Inzwischen sind neun der 23 Vorstellungsrunden mit den Kandidaten für die künftige SPD-Spitze absolviert. Bis Mitte Oktober soll die Tour durch die Republik abgeschlossen sein.
Vom 14. bis 25. Oktober können die Mitglieder entweder online oder per Brief über das Kandidatenduo ihrer Wahl abstimmen. Am 26. Oktober wird das Ergebnis veröffentlicht.

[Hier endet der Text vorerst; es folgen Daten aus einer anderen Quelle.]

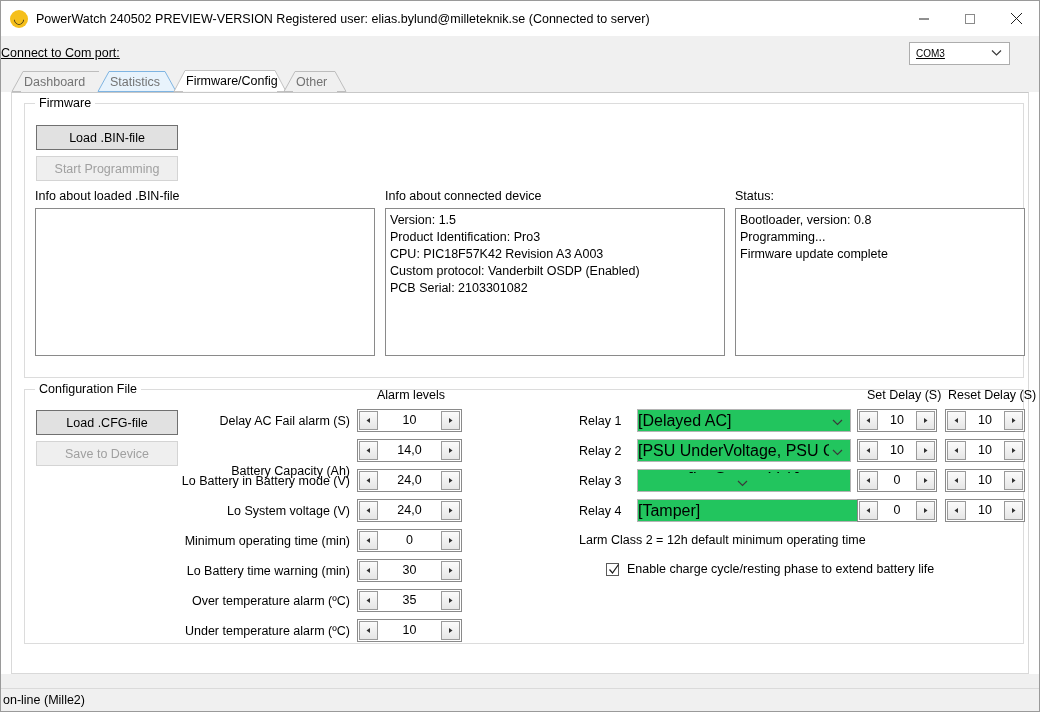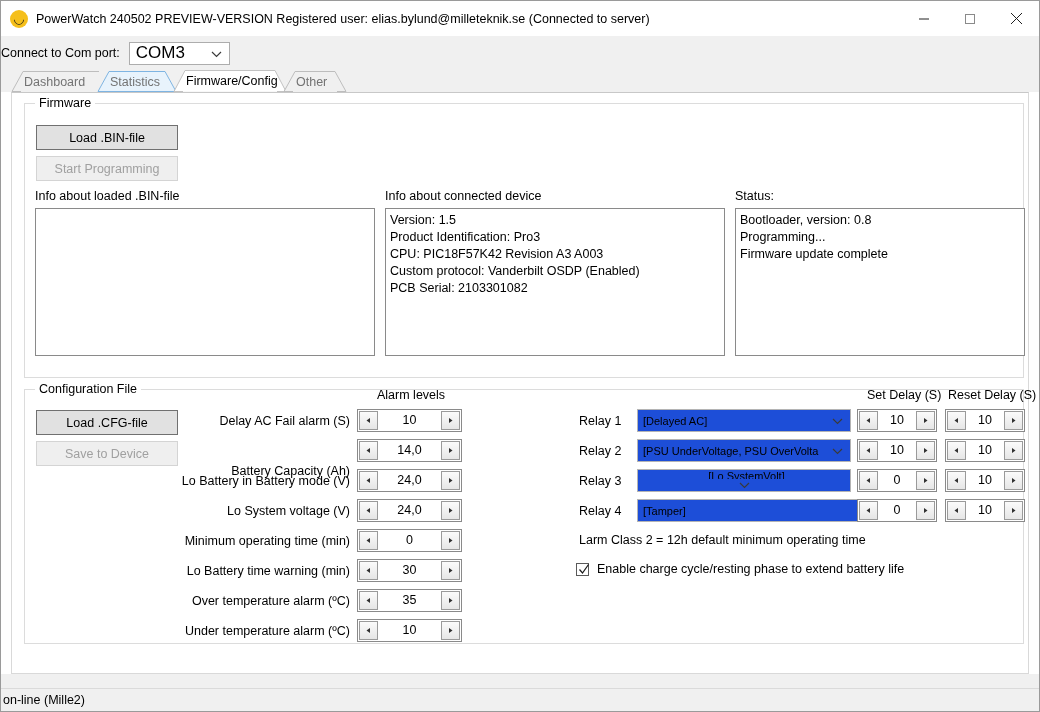"Connect to Com port:" #comport-row { justify-content: flex-start -> space-between; padding-right: 12px -> 29px; text-decoration: none -> underline }
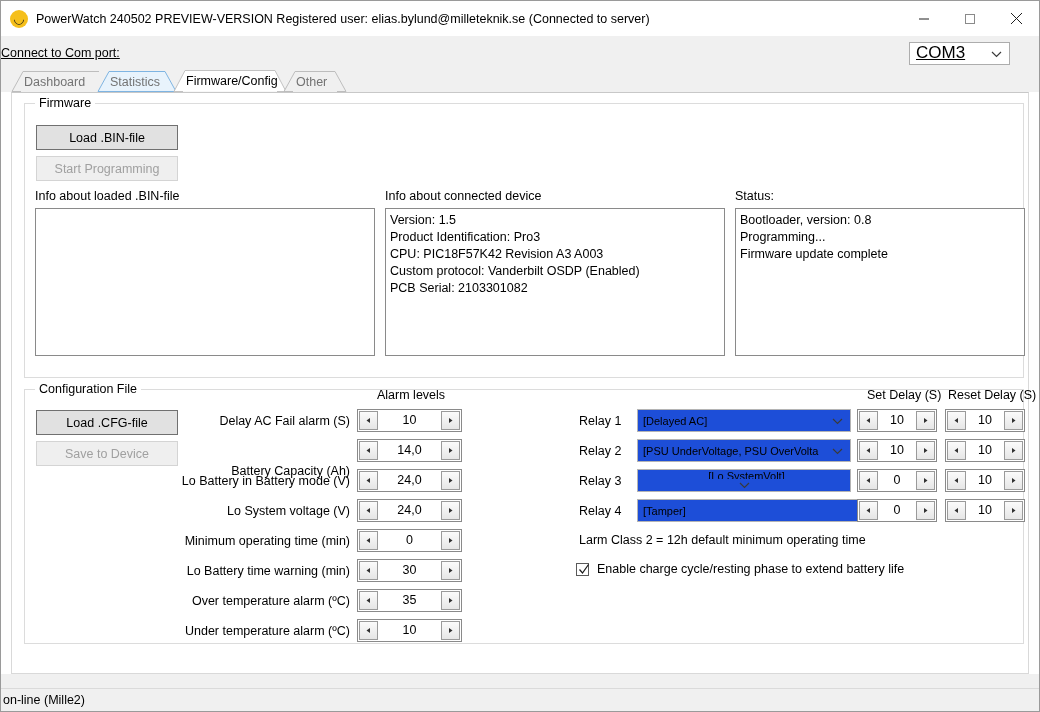"COM3" #comport-select { font-size: 17px -> 10px }
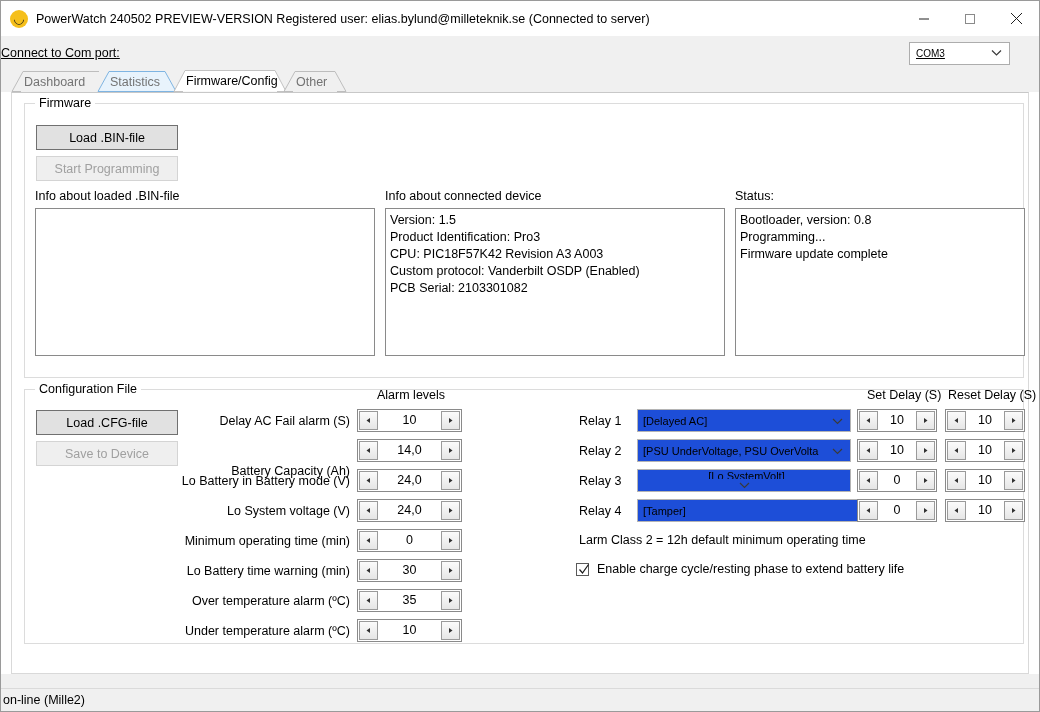"[Delayed AC]" .combo { background: #1d4ed8 -> #22c55e; font-size: 11px -> 16px; padding-left: 5px -> none }
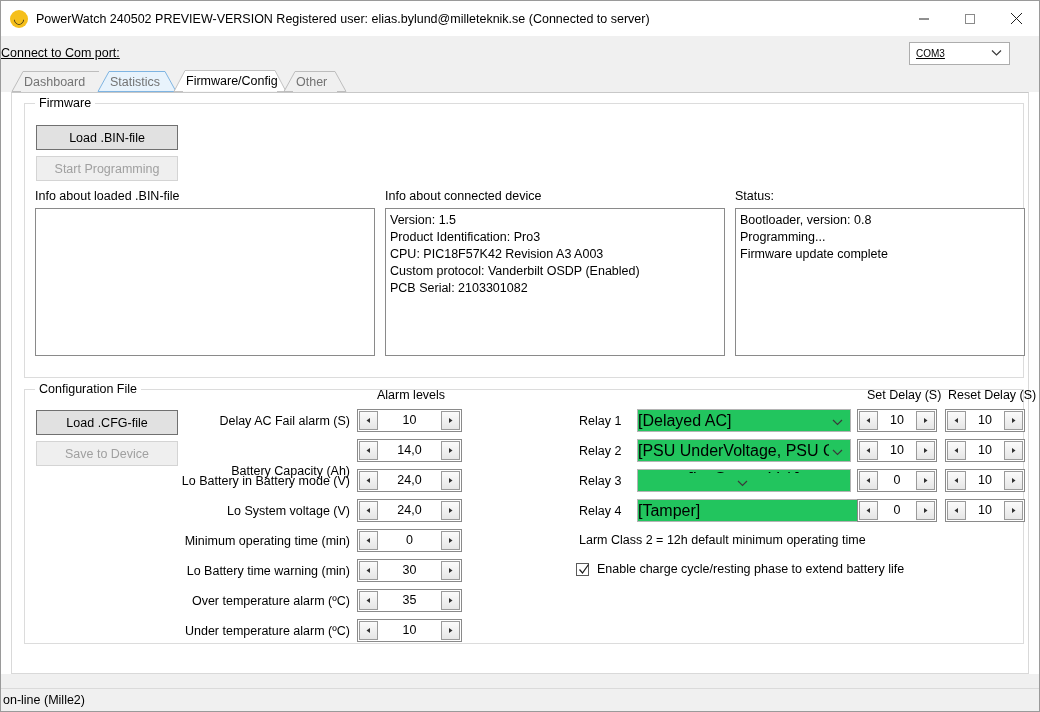"Enable charge cycle/resting phase to" div.checkrow { left: 564px -> 594px }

Es gilt als unwahrscheinlich, dass im ersten Wahlgang eines der sieben Duos die erforderliche Mehrheit bekommt. Zwischen dem 19. Und 29. November sollen die Mitglieder in einer Stichwahl zwischen den Plätzen 1 und 2 entscheiden. Aus formalen Gründen muss der Parteitag Anfang Dezember das Votum der Basis bestätigen.

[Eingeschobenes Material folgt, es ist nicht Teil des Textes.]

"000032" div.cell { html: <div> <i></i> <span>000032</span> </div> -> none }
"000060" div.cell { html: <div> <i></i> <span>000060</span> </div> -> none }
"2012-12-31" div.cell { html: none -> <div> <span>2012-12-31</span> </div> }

Kommentar: Trügerische Sicherheit

Die SPD hat sich bei der Auswahl ihrer künftigen Führung  für einen langwierigen und mühsamen Prozess entschieden. Die sieben Duos und der wahrscheinlich chancenlose Einzelbewerber tingeln durch 23 Hallen und stellen sich der Basis. Immerhin: Zur Halbzeit der Tour sind die schlimmsten Befürchtungen der Organisatoren nicht eingetreten. Die rund 1000 Besucher am Wochenende in Filderstadt bei Stuttgart zeigen, dass zumindest die Mitglieder weiter Interesse an ihrer Partei haben und sich an der inhaltlichen Neuausrichtung rege beteiligen.

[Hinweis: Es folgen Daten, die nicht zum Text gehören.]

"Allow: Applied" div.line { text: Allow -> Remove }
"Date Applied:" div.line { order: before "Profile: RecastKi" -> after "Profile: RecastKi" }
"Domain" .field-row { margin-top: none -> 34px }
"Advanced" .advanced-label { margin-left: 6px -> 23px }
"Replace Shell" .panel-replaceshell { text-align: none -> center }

Erster Erfolg im aktuellen Stimmungstief

Das ist im aktuellen Stimmungstief ein erster Erfolg. Und bei den Landtagswahlen in Sachsen und Brandenburg vor zwei Wochen hat die Partei durch die offene Führungsfrage nicht zusätzlich gelitten. Über den Ausgang des Kandidatenrennens sagen die Vorstellungsrunden allerdings wenig aus. Denn dorthin kommt nur ein kleiner Bruchteil der 430.000 Mitglieder.

Wie die große schweigende Mehrheit mit dem Überangebot von sieben Bewerberpaaren klarkommt, ist völlig offen. Ohnehin ist nicht garantiert, dass die Favoriten der Live-Veranstaltungen auch die besten Vorsitzenden werden. Denn zur Führung der Traditionspartei ist mehr notwendig als 1000 Besucher mit ein paar prägnanten Sprüchen zu begeistern.

Alles ist offen

Das zeigt ein Blick auf die Grünen. Dort reüssiert gerade Robert Habeck als Parteichef, obwohl der zuvor im Wettbewerb der Spitzenkandidaten für die Bundestagswahl bei der Basis durchgefallen war. Ob die SPD-Mitglieder ein glückliches Händchen hatten, wird sich erst im realen Politikbetrieb und dem Umgang mit den Wählern zeigen.